In 1931, Du Maurier wrote her first full-length novel, The Loving Spirit, which described three generations of Cornish people. This first novel, written in her early twenties, brought Du Maurier immediate literary success. It also brought her the romantic attention of Lieutenant-Colonel Frederick “Boy” Browning, who sailed to Fowey to meet the author of the book after reading it and then married Du Maurier in 1932.
The couple was married for 33 years (until Browning’s death in 1965) and produced three children: two girls named Tessa and Flavia, and one boy named Christian. However, the relationship suffered difficulties because of Du Maurier’s secret bisexuality. After her death, it was revealed that Du Maurier had an extramarital affair with actress Gertrude Lawrence and professed an attraction to Ellen Doubleday, the wife of her American publisher. According to her biographer, Margaret Forster, Du Maurier viewed herself as two distinct individuals: first, a wife and mother, and second, a lover (comprised of male energy) which inspired her creative process.
Du Maurier’s next novels, The Progress of Julius (1932), Jamaica Inn (1936), and Rebecca (1938) multiplied her success exponentially.
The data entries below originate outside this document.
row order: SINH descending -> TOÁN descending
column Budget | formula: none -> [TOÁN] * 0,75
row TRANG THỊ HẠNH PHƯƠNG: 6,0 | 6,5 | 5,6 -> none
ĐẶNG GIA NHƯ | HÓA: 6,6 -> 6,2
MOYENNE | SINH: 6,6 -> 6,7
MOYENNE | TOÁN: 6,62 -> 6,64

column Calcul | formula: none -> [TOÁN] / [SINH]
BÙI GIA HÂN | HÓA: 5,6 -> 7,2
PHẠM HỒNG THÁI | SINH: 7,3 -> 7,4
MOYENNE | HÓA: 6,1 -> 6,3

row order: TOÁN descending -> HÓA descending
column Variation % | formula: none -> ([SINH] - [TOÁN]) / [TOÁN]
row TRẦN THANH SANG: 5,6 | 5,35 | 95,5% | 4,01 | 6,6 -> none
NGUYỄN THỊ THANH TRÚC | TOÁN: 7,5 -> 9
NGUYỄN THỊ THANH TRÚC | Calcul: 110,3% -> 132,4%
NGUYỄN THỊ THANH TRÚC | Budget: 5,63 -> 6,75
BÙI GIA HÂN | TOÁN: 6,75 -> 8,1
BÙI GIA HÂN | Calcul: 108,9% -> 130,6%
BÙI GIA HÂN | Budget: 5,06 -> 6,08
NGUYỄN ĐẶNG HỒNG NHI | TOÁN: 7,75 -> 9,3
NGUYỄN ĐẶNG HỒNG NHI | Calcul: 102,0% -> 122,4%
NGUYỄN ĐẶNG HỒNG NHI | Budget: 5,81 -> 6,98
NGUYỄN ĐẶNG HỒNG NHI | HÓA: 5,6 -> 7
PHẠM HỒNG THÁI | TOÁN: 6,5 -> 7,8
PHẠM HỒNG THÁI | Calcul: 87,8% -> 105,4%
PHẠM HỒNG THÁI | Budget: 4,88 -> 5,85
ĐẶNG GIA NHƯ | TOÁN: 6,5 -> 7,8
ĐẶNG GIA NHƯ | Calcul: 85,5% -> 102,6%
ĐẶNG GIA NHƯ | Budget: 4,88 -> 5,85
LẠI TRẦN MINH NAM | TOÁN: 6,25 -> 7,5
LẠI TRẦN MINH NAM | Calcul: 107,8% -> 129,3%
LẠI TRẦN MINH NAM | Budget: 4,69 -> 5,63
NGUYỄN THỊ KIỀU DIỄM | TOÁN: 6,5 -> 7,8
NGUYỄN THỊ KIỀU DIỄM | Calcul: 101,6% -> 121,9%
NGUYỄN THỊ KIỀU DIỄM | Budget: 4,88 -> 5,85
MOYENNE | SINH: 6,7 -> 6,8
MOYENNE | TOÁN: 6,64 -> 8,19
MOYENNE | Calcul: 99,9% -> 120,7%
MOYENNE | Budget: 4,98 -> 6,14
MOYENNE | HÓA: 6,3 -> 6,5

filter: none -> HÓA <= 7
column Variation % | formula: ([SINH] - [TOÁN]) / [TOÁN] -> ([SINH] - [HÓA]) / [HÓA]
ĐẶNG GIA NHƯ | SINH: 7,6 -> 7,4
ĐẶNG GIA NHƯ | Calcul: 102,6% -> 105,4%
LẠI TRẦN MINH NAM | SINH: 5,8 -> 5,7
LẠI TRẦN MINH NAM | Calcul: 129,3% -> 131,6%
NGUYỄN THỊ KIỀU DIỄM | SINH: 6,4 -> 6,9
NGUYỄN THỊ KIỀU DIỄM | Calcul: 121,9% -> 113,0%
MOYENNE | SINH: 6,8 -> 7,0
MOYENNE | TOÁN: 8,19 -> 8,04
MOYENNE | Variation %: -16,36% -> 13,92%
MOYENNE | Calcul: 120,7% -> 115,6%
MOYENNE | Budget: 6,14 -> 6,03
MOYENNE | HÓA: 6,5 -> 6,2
Rebecca, in particular, turned Du Maurier into a household name, especially after Alfred Hitchcock directed an Oscar-winning film version of the story starring Laurence Olivier and Joan Fontaine in 1940. Over the course of her career, Du Maurier wrote several more novels, short stories, and plays, including: Frenchman’s Creek (1941), Hungry Hill (1943), “The Years Between” (1945), The Parasites (1949), My Cousin Rachel (1951), Mary Anne (1954), The Scapegoat (1957), The Glass Blowers (1963), The Flight of the Falcon (1965), The House on the Strand (1969), and Rule Britannia (1972).
Later in her life, Du Maurier also became a prolific non-fiction writer and extremely interested in her ancestry. Published non-fiction works include Gerald (1934), The Du Mauriers (1937), The Young George du Maurier (1951), The Infernal World of Branwell Brontë (1960), which focused on the eldest brother of the Brontë family, and Growing Pains (1970). Several more of her works were turned into films, including Frenchman’s Creek, Hungry Hill, My Cousin Rachel, The Birds, and Jamaica Inn, with Alfred Hitchcock famously directing two of the adaptations.
After her husband’s death in 1965, Du Maurier moved to Kilmarth, which became the setting for The House on the Strand. In 1969, Du Maurier was honored by the Queen and named a Dame of the British Empire for literary distinction. However, she felt uncomfortable using the honor and never used the title. In 1977, she published an autobiography and received the Grand Master Award from the Mystery Writers of America. Du Maurier died in 1989, at the age of 81, at her home in Cornwall. Her pictorial memoir, Enchanted Cornwall, was published posthumously in 1992. In 2006, a previously unknown work entitled And His Letters Grew Colder was discovered and published.
Du Maurier was often criticized for having a “romantic” writing style, which seemed less intellectual than that of female authors George Eliot and Iris Murdoch. Du Maurier disliked being characterized as a romance novelist, and some literary scholars have suggested that her non-fiction work stemmed from her desire to be taken more seriously as an author. However, few of her fictional works actually correspond to the romance novel stereotype: they rarely feature happy endings and are infused with Gothic and paranormal elements.